The decision for me to be in favor of Prop 106 is easy because I watched my father die four years ago of pancreatic cancer. While many strides are being made to help with a cure and to extend the life of those with pancreatic cancer, once it has metastasized into other organs little can be done and death comes relatively quickly but is terribly painful.

My dad died at age 82, and even if treatment options existed for him, he would have declined them all. In his mind, he lived a full life, saw all of his children get married and spent quality time with his seven grandchildren. He was child during the Great Depression and World War II, and mindsets regarding money were very different back then. Be frugal, be practical, spend on needs not wants, be happy with what you have — and that is how he raised me and my siblings. He saw treatment as a waste of money that could be spent on other things and wasn’t practical at all.
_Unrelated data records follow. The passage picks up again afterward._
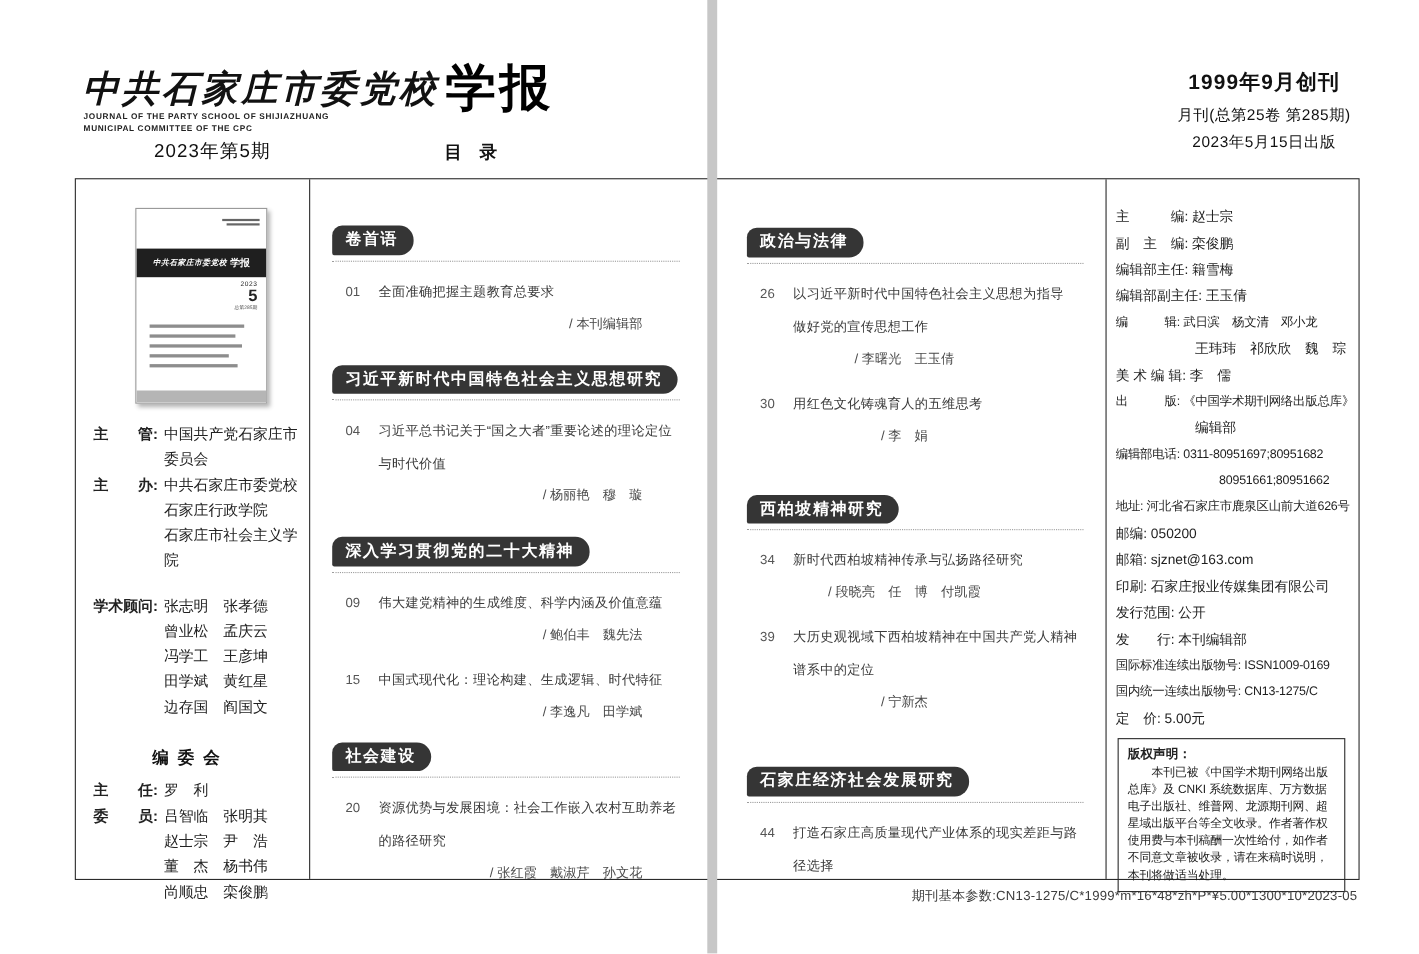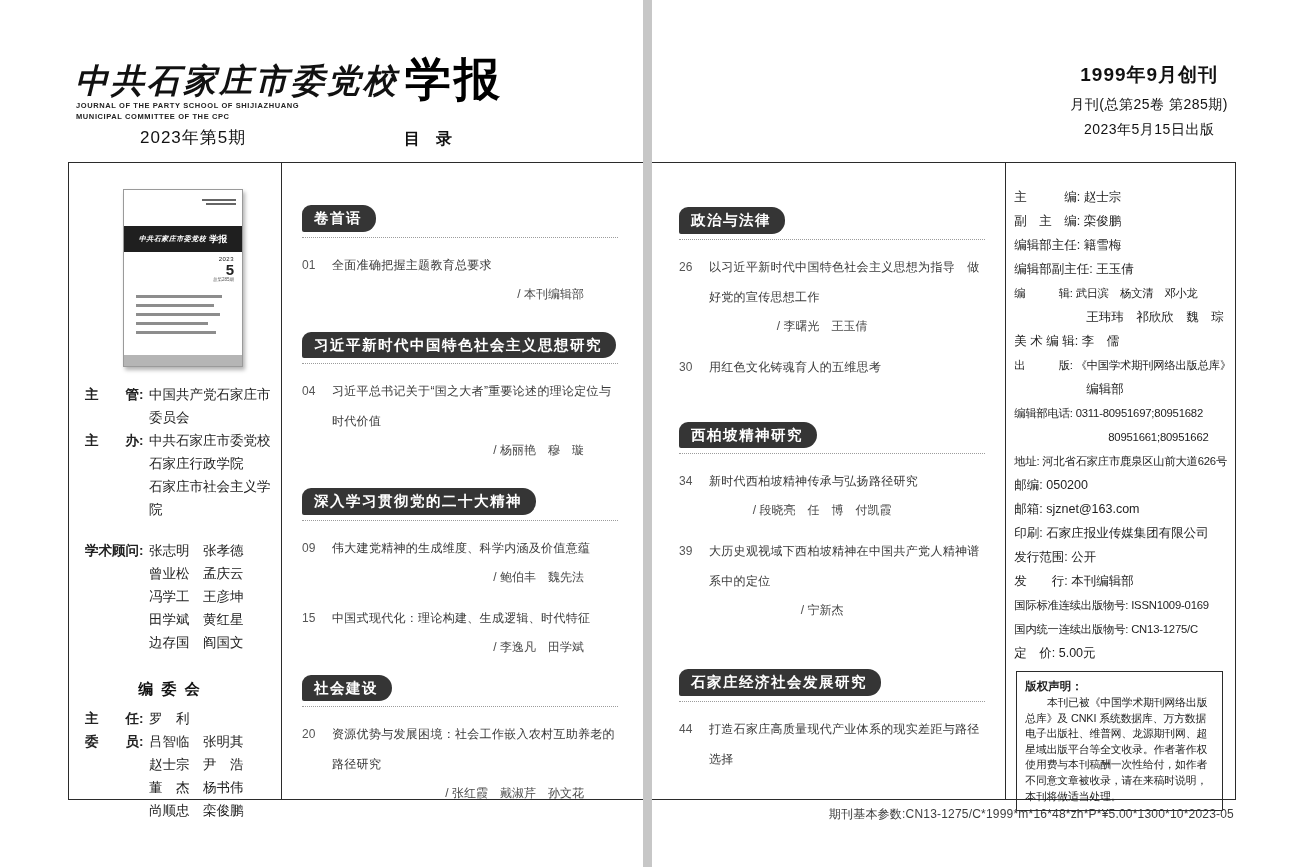--- a/index.html
+++ b/index.html
@@ -55,21 +55,21 @@
   .board-title{font-weight:700;font-size:15px;letter-spacing:2px;color:#111;text-align:center;width:170px;margin:26px 0 8px;}
   
   .toc-col{flex:1;box-sizing:border-box;padding:42px 26px 0 20px;}
   .toc-col-r{box-sizing:border-box;width:358px;border-right:1px solid #2b2b2b;padding:44px 20px 0 28px;}
   .sec-head{border-bottom:1.5px dotted #9c9c9c;padding-bottom:5px;}
   .badge{
     display:inline-block;background:#353535;color:#fff;font-weight:700;font-size:14.5px;
     letter-spacing:1.5px;line-height:1;padding:6px 14px 6px 12px;border-radius:9px 13px 13px 2px;
   }
   .entry{display:flex;margin-top:12px;font-size:12px;color:#3a3a3a;}
-  .entry .no{width:30px;flex:none;color:#555;line-height:30px;}
+  .entry .no{width:30px;flex:none;color:#555;line-height:30px;margin-left:12px;}
   .entry .etitle{flex:1;line-height:30px;letter-spacing:.3px;}
   .authors{font-size:12px;color:#4a4a4a;text-align:right;line-height:28px;padding-right:34px;}
   .toc-col-r .authors{padding-right:20px;text-align:center;}
   .mt24{margin-top:24px;} .mt14{margin-top:14px;} .mt40{margin-top:40px;} .mt45{margin-top:45px;}
   
   .right-info{flex:1;box-sizing:border-box;padding:22px 4px 0 8px;font-size:12.5px;color:#1d1d1d;}
   .rline{line-height:24px;white-space:nowrap;}
   .rline.tight{font-size:11.3px;letter-spacing:-.2px;}
   .rline.cont{padding-left:72px;}
   .rline.cont2{padding-left:94px;}
@@ -238,20 +238,21 @@
           </div>
           <div class="entry">
             <span class="no">26</span>
             <div class="etitle">以习近平新时代中国特色社会主义思想为指导　做好党的宣传思想工作</div>
           </div>
           <div class="authors">/ 李曙光　王玉倩</div>
           <div class="entry">
             <span class="no">30</span>
             <div class="etitle">用红色文化铸魂育人的五维思考</div>
           </div>
+          <div class="authors">/ 李　娟</div>
         </div>
 
         <div class="sec mt40">
           <div class="sec-head">
             <span class="badge">西柏坡精神研究</span>
           </div>
           <div class="entry">
             <span class="no">34</span>
             <div class="etitle">新时代西柏坡精神传承与弘扬路径研究</div>
           </div>

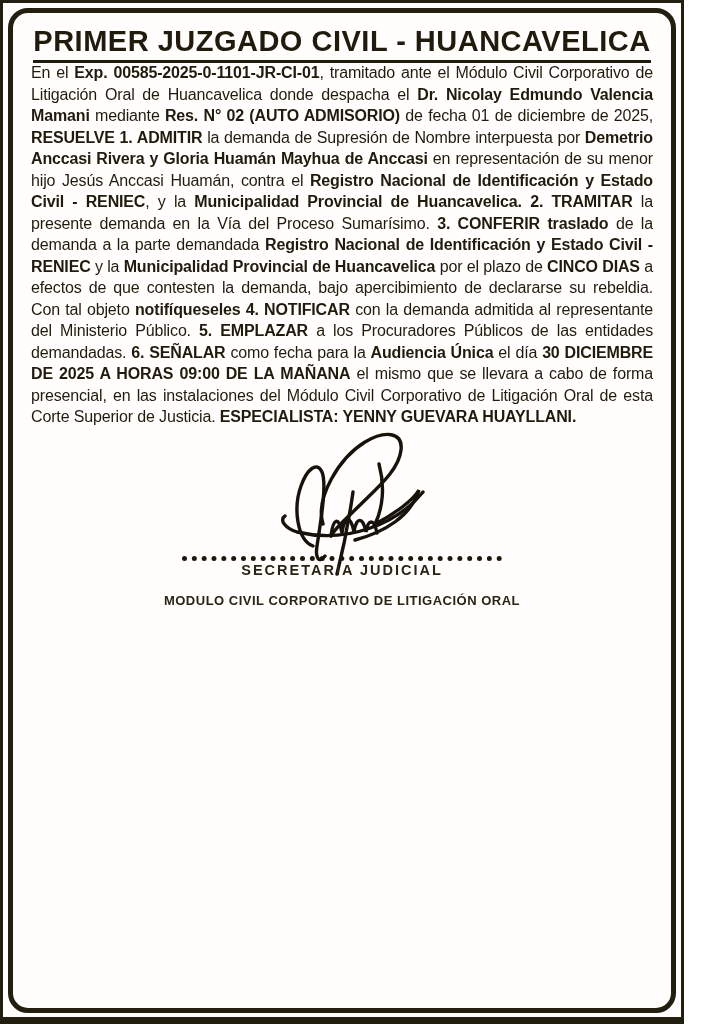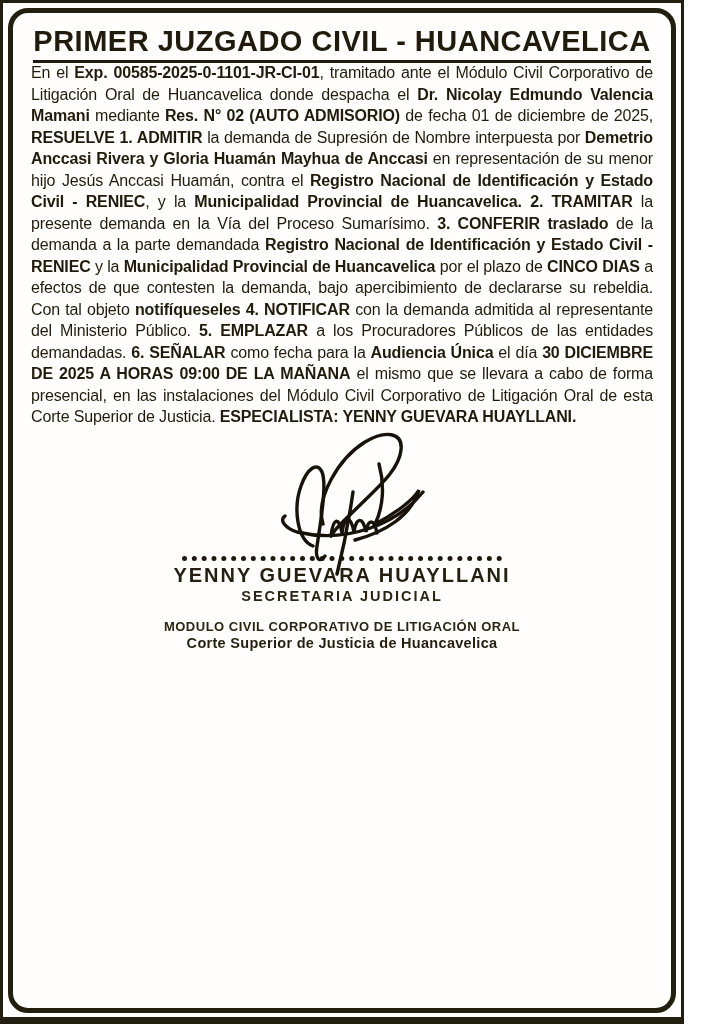--- a/index.html
+++ b/index.html
@@ -127,20 +127,18 @@
           <path d="M104 108 c 2 -18 8 -20 11 -3 c 2 -17 9 -18 12 -1 c 2 -15 9 -16 12 0 c 2 -13 8 -14 11 1"></path>
 
           <path d="M152 36 C 158 58, 156 80, 148 96 C 168 86, 186 72, 192 62 C 184 88, 158 104, 128 112"></path>
 
           <path d="M196 64 C 170 96, 120 116, 70 104 C 58 100, 52 92, 58 88"></path>
 
           <path d="M126 64 C 122 92, 116 122, 110 146"></path>
         </g>
       </svg>
       <div class="sig-dotted"></div>
-      <div class="sig-name">YENNY GUEVARA HUAYLLANI</div>
       <div class="sig-role">SECRETARIA JUDICIAL</div>
       <div class="sig-office">MODULO CIVIL CORPORATIVO DE LITIGACIÓN ORAL</div>
-      <div class="sig-court">Corte Superior de Justicia de Huancavelica</div>
     </div>
 
   </div>
 </div>
 
 </body></html>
I remember sitting with my dad when he was in hospice and the hospice doctor came in to see how he was doing. With conviction and with frustration, my father asked the doctor, “Doc, can’t you give me anything to get this over with?” Sadly, we were in Indiana and the answer was “No.” The other sad part was that my dad wasn’t dying “fast enough” so Medicare was sending him home within a few days accompanied by visiting nurses and a hospital bed so he could die there instead. The last thing my dad wanted was to die in the middle of the living room where that memory would last for everyone.

My dad was suffering. My dad wanted some control of where and when he died — it was the only thing he had left. We all came to see him when he was in hospice. We all had the chance to say our goodbyes, share memories, hear his final wishes for us. Not many people get that opportunity when they have loved ones who are sick and don’t live close by. They have to hope and pray they make it to their bedside in time. Prop 106 may actually allow more people to see their loved ones before they pass because they know when it will happen (if it doesn’t happen naturally before the set date).

I’m a Christian. I believe in God. I have to believe that if God is merciful then he would understand an individual’s decision to end their suffering and their family’s suffering before their body shuts down. Consider this — for medical reasons but also personal choice in many cases, expectant parents can select what date their baby is born, assuming it’s safe for the baby. That isn’t done naturally. Why, then, can’t a terminally ill individual who is suffering not be able to pick when they die and die with dignity?